• _Brief_: Only the text belongs in the copy: repeat each record exactly, without pictures.

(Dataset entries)
§
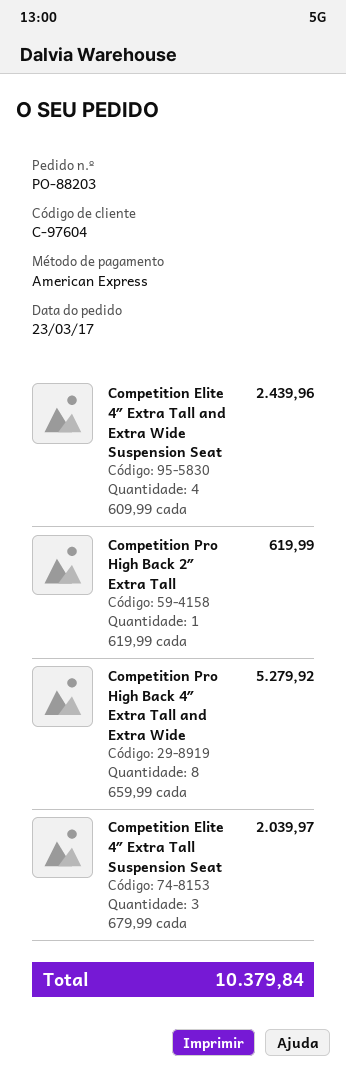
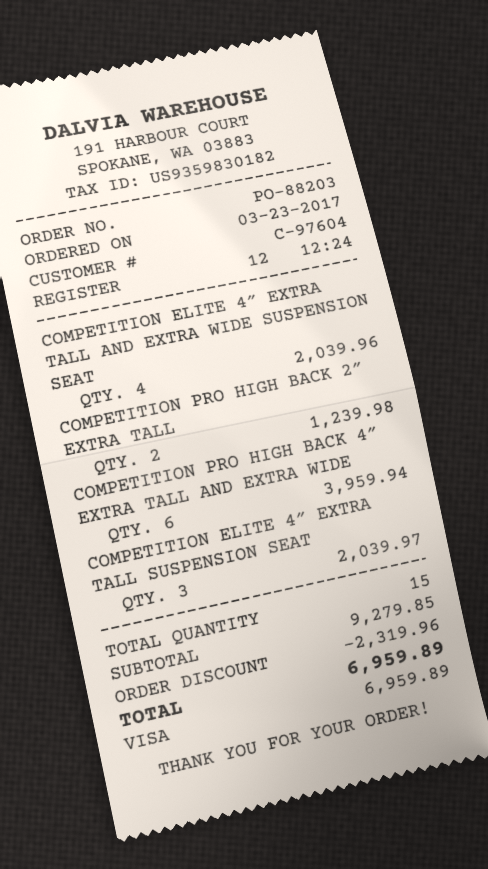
payment method: American Express -> Visa
Competition Elite 4″ Extra Tall and Extra Wide Suspension Seat: 4 for 2439.96 -> 4 for 2039.96
Competition Pro High Back 2″ Extra Tall: 1 for 619.99 -> 2 for 1239.98
Competition Pro High Back 4″ Extra Tall and Extra Wide: 8 for 5279.92 -> 6 for 3959.94
discount: none -> 2319.96
total: 10379.84 -> 6959.89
§
• _Completed exercise_:
payment method: American Express -> Visa
Competition Elite 4″ Extra Tall and Extra Wide Suspension Seat: 4 for 2439.96 -> 4 for 2039.96
Competition Pro High Back 2″ Extra Tall: 1 for 619.99 -> 2 for 1239.98
Competition Pro High Back 4″ Extra Tall and Extra Wide: 8 for 5279.92 -> 6 for 3959.94
discount: none -> 2319.96
total: 10379.84 -> 6959.89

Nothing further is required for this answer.